May 28, 2013

On Causality: Why is there Something Rather than Nothing?

[Updated 5/30/13]
On, I read a number of papers recently posted by an undergraduate student who is attempting to scientifically disprove God’s existence.  Like others who have failed in this effort, he simply cannot answer the famous question posed by Jean-Paul Sartre, “Why is there something rather than nothing?”  Science does well when answering the question, “How?”  but it does not do so well with “Why?” in connection to such questions, because "Why?" presupposes intentionality, which requires mind, which assumes Person.  As common among physicalists, his answer is presumably something like, “If all things need a Creator in order to exist, then God must need a Creator in order to exist.”

It is remarkable to me that those who respond like this fail by missing the crucial issue:

1.)   Whatever lies back of all things is God and is what/who has created the law of causality as a constituent part of the Cosmos, therefore necessarily cannot be limited by such laws.

2.)   In our physical world—in the Cosmos, all things need a cause in order to exist. This is granted.  However, it is the biblical perspective that not all things need a Creator—only that which is created needs a Creator, i.e. only derivative reality needs a Creator.  God, by definition, is not physical, neither is He in this Cosmos, though He is not absent from it.  He is upstream of the Cosmos.  God is Ultimate, all else including the Cosmos, is derivative.  He is transcendent and is unique in this regard.  It is not simply that this is the best answer, it is the only answer.

This man* makes a serious attempt to answer the question as a skeptic, esteemed professor, thinker, and writer on the subject.  There is only one problem with his logic--he is explaining why there is something rather than nothing within the Cosmos, based on the assumption that the Cosmos and its laws are eternal.  The Cosmos, though, is not a nothing, but a something!  Again, this means he has answered, "Why is there something rather than nothing in the Cosmos?"  He has still not answered, "Why is there something, rather than nothing, nothing," i.e. really nothing.  

In responding to Sartre and others, he must account for the existence of the Cosmos, or he has not answered the question at all.  Do you see the difference?  To illustrate this idea, draw a circle on a white piece of paper.  Look inside the circle.  That's what physicalists mean by nothing.  Now, erase the circle.  That's what theists mean by nothing, and while you're at it, go ahead and throw away the paper.  This also helps to illustrate why Stenger and others gives as their conclusion this answer: "Why is there something rather than nothing?  Because 'nothing' is unstable."   However, this is wrong, because "nothing" cannot be unstable, because "nothing" is no-thing!  This all comes down to one's ultimate philosophical pre-commitments.  The physicalist presupposes the ultimate priority and originality of the Cosmos and thus cannot give an account for causality.  He has no answer for this ultimate question.  The theist assumes the ultimate priority and originality of God who is the source of causality and cannot be subordinate to that which He creates.  Again, this is not the best answer, it is the only answer.
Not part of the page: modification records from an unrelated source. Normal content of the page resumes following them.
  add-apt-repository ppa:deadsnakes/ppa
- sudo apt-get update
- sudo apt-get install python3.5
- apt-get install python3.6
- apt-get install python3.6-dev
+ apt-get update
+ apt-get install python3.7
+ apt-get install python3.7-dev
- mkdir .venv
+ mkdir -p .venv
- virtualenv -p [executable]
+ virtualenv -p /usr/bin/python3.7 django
Many have noticed the significance of the Bible's first verse for this discussion.  Here is the Hebrew text followed by a translation beneath:
  בְּרֵאשִׁ֖ית בָּרָ֣א אֱלֹהִ֑ים אֵ֥ת הַשָּׁמַ֖יִם וְאֵ֥ת הָאָֽרֶץ׃  
   (the earth) (and)   (the heavens)       (God)  (created)  (In the beginning) 

Remarkably, here we have the traditional 5 Categories of Science: In the beginning (time); God (force) created (action); heavens (space); earth (matter), based on God as the metaphysical precondition.  Here, "the heaven's and the earth" constitute a familiar word pair. Here's a couple of things to note:

1.) Together, the word pair represents the totality of all creation.  In the Ancient Near East, cosmology was typically formulated as either "heavens and earth," or "heavens, earth, sea."  This is a classic way to express the totality of the Cosmos (some describe this as a merismatic word pair, i.e. one that covers everything from A-Z). 

2.) Note that the point at which creation occurred marks the ultimate reference point for spatio-temporal reality, i.e. the spacetime Universe.  This shows th
subordination of all things to Him as well as His aseity, or self-existence.

In this simple passage, we have formulated for us a view of cosmology, a view that is not only true to Scripture, but is true to what really is there.  This passage provides us with the philosophical, scientific, and biblical answer to the question, “Why is there something rather than nothing?”  As much as he may try, modern man cannot answer this question apart from God.  The theist answers with something like, "Because God who IS, delighted to make something."

* Victor J. Stenger is emeritus professor of physics and astronomy at the University of Hawaii and Visiting Fellow in Philosophy at the University of Colorado.